The size of an EGC is based on the rating of the breaker or fuse protecting the circuit, not the size of the circuit wires themselves. The NEC provides a sizing table (Table 250.122) that specifies minimums. Here are the most common residential and light commercial values:

  • 15-amp circuit: 14 AWG copper
  • 20-amp circuit: 12 AWG copper
  • 30-amp circuit: 10 AWG copper
  • 60-amp circuit: 10 AWG copper
  • 100-amp circuit: 8 AWG copper
  • 200-amp circuit: 6 AWG copper

Aluminum EGCs are permitted but must be two sizes larger than the copper equivalent (for example, 12 AWG aluminum for a 15-amp circuit instead of 14 AWG copper). For very large feeders, the sizes scale up significantly: a 400-amp overcurrent device calls for a 3 AWG copper EGC, and circuits protected at 2,000 amps or above require 250 kcmil copper or larger.

These are minimums. Installers sometimes upsize the EGC to reduce impedance on long runs, ensuring the fault current stays high enough to trip the breaker quickly even at the far end of the circuit.

Bonding and Continuity Requirements

An EGC is only as good as its weakest connection. Every junction box, panel enclosure, and equipment frame along the path must be bonded to maintain electrical continuity. The NEC defines bonding as connecting parts “to establish electrical continuity and conductivity.” In practice, this means using listed grounding screws, grounding clips, or bonding jumpers at each metal box and enclosure.

If even one connection in the chain is loose or missing, the entire ground-fault current path can fail. A high-resistance joint might allow some current to flow but not enough to trip the breaker promptly. This is one of the most common wiring defects home inspectors find: an EGC that is present but not properly terminated, leaving equipment effectively ungrounded despite appearances.

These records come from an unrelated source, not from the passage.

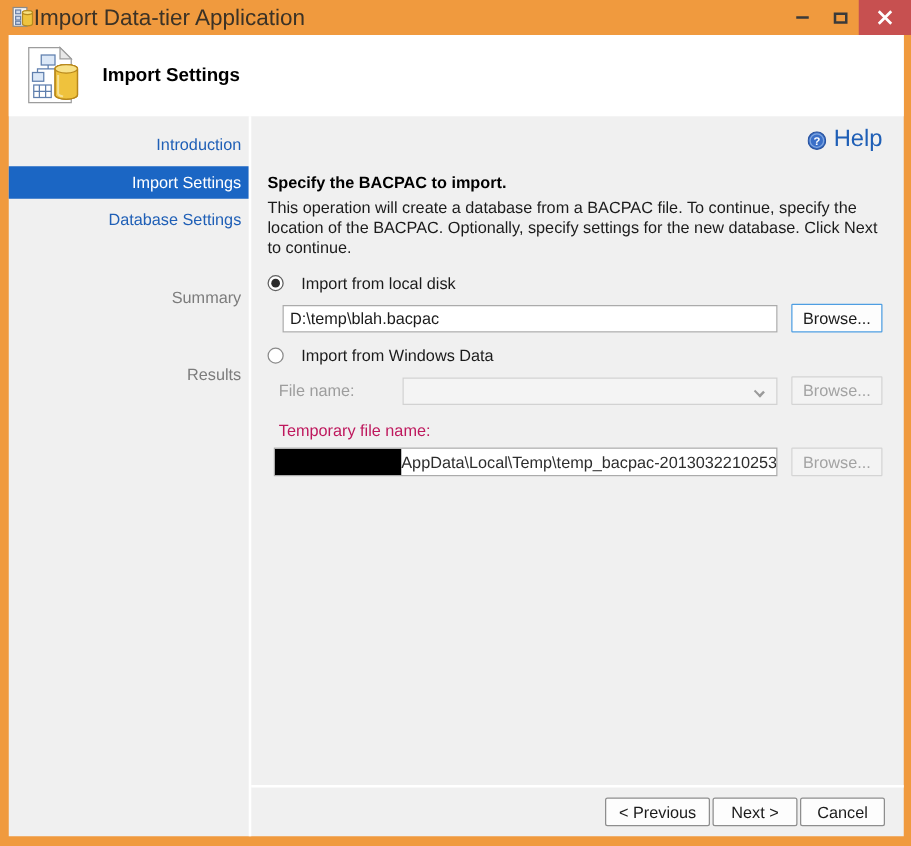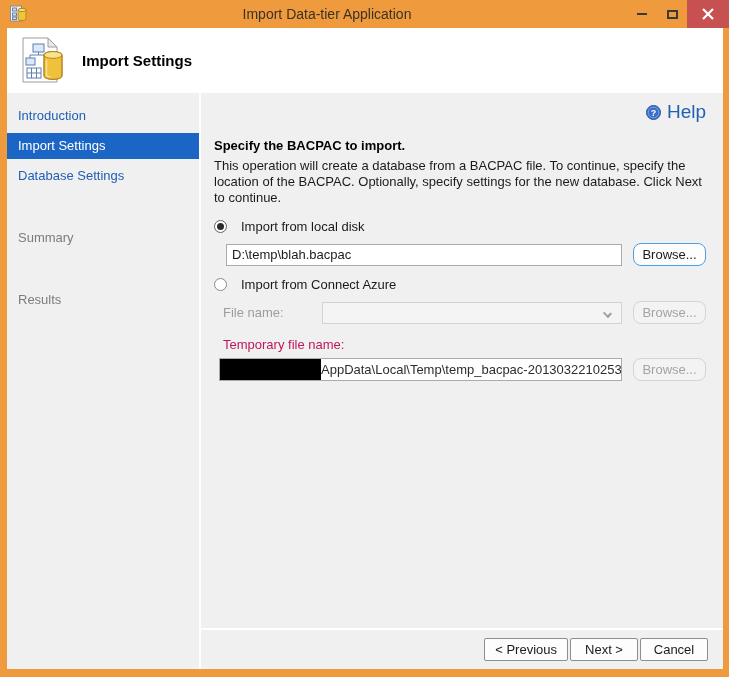--- a/index.html
+++ b/index.html
@@ -14,7 +14,7 @@
   
   .titlebar { height:28px; display:flex; align-items:center; }
   .app-icon { margin-left:9px; width:18px; height:18px; flex:0 0 auto; }
-  .title-text { flex:1; text-align:center; font-size:14px; color:#3b3226; }
+  .title-text { flex:1; font-size:18px; color:#3b3226; }
   .win-controls { display:flex; align-items:stretch; height:28px; flex:0 0 auto; }
   .btn-min, .btn-max { width:30px; display:flex; align-items:center; justify-content:center; }
   .min-glyph { width:10px; height:2px; background:#3a3a3a; }

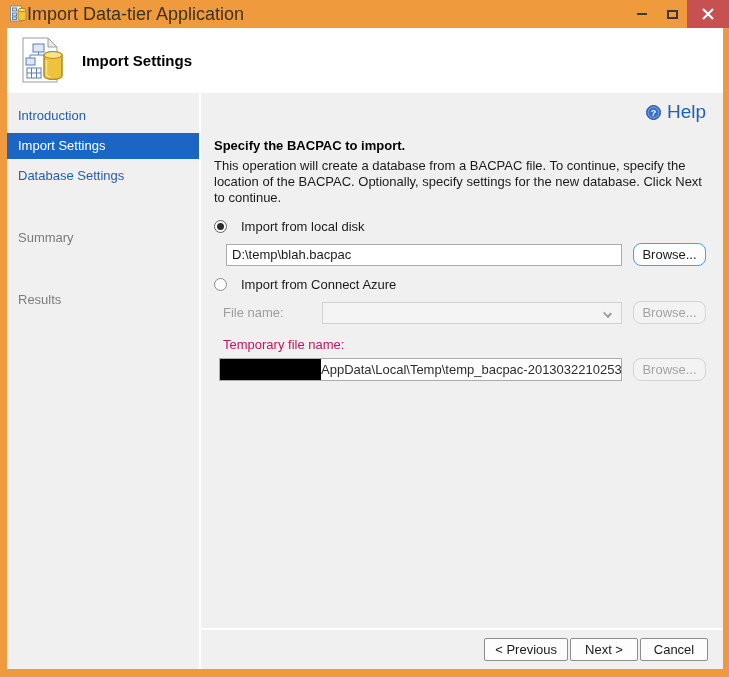--- a/index.html
+++ b/index.html
@@ -30,7 +30,7 @@
   .header-title { margin-left:14px; font-size:15px; font-weight:bold; color:#000; }
   .body { flex:1; display:flex; min-height:0; }
   
-  .sidebar { width:192px; flex:0 0 auto; padding-top:10px; }
+  .sidebar { width:192px; flex:0 0 auto; padding-top:10px;text-align:right; }
   .nav-item { padding:5px 6px 6px 11px; font-size:13px; margin-bottom:4px; cursor:default; }
   .nav-link { color:#1F5FB6; }
   .nav-selected { background:#1B66C4; color:#ffffff; }

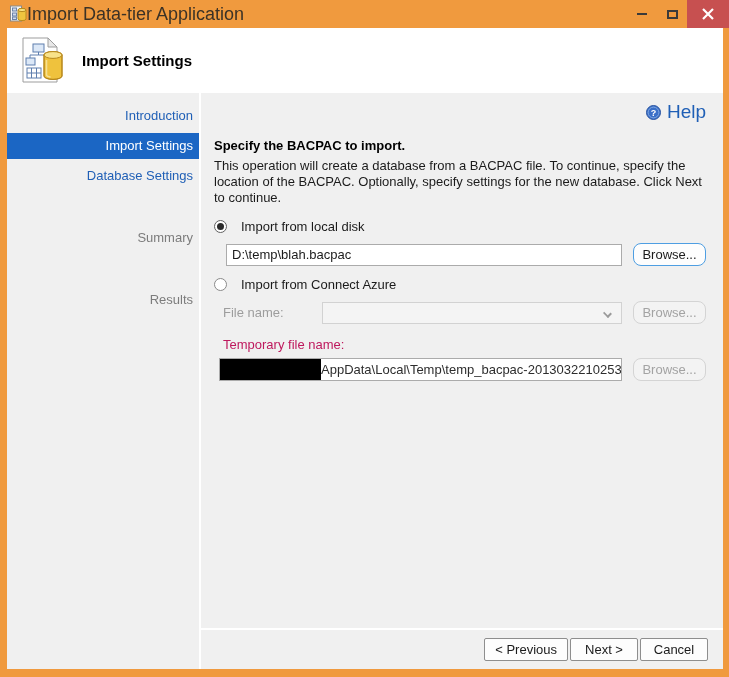--- a/index.html
+++ b/index.html
@@ -58,7 +58,7 @@
   }
   .field-btn {
     width:73px; height:23px; flex:0 0 auto;
-    background:#FDFDFD; border:1px solid #8E8E8E; border-radius:8px;
+    background:#FDFDFD; border:1px solid #8E8E8E; border-radius:1px;
     font-family:"Liberation Sans", sans-serif; font-size:13px; color:#1b1b1b;
   }
   .field-btn.default { border:1px solid #4E9EE2; }

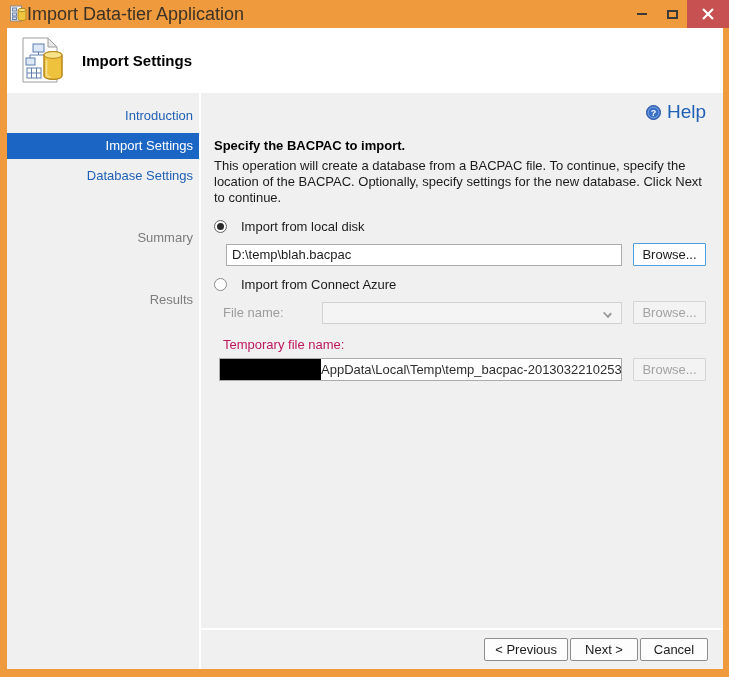--- a/index.html
+++ b/index.html
@@ -184,7 +184,7 @@
 
           <div class="radio-row second">
             <span class="radio unchecked"></span>
-            <span>Import from Connect Azure</span>
+            <span>Import from Windows Data</span>
           </div>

When metal raceways like rigid conduit or EMT serve as the EGC, every coupling and connector must be tight and listed for grounding use. A single loose fitting can break the fault path. Flexible metal conduit has additional restrictions: it generally qualifies as an EGC only on circuits rated 20 amps or less, and only when terminated with listed fittings.

EGC in Older Homes

Many homes built before the 1960s have two-wire circuits with no EGC at all. Those ungrounded outlets (the old two-prong type) offer no ground-fault protection through an equipment ground. Replacing a two-prong outlet with a three-prong outlet without adding an actual ground path is a code violation unless GFCI protection is provided on that circuit. A GFCI device can detect a ground fault and cut power even without an EGC, but it does not provide the equipment bonding that an EGC offers.

Recent code updates have tightened requirements around retrofitting grounds in older systems. Some jurisdictions now require GFCI protection on branch circuits in specific retrofit scenarios where a full EGC isn’t being run back to the panel, adding another layer of shock protection in homes that lack modern grounding.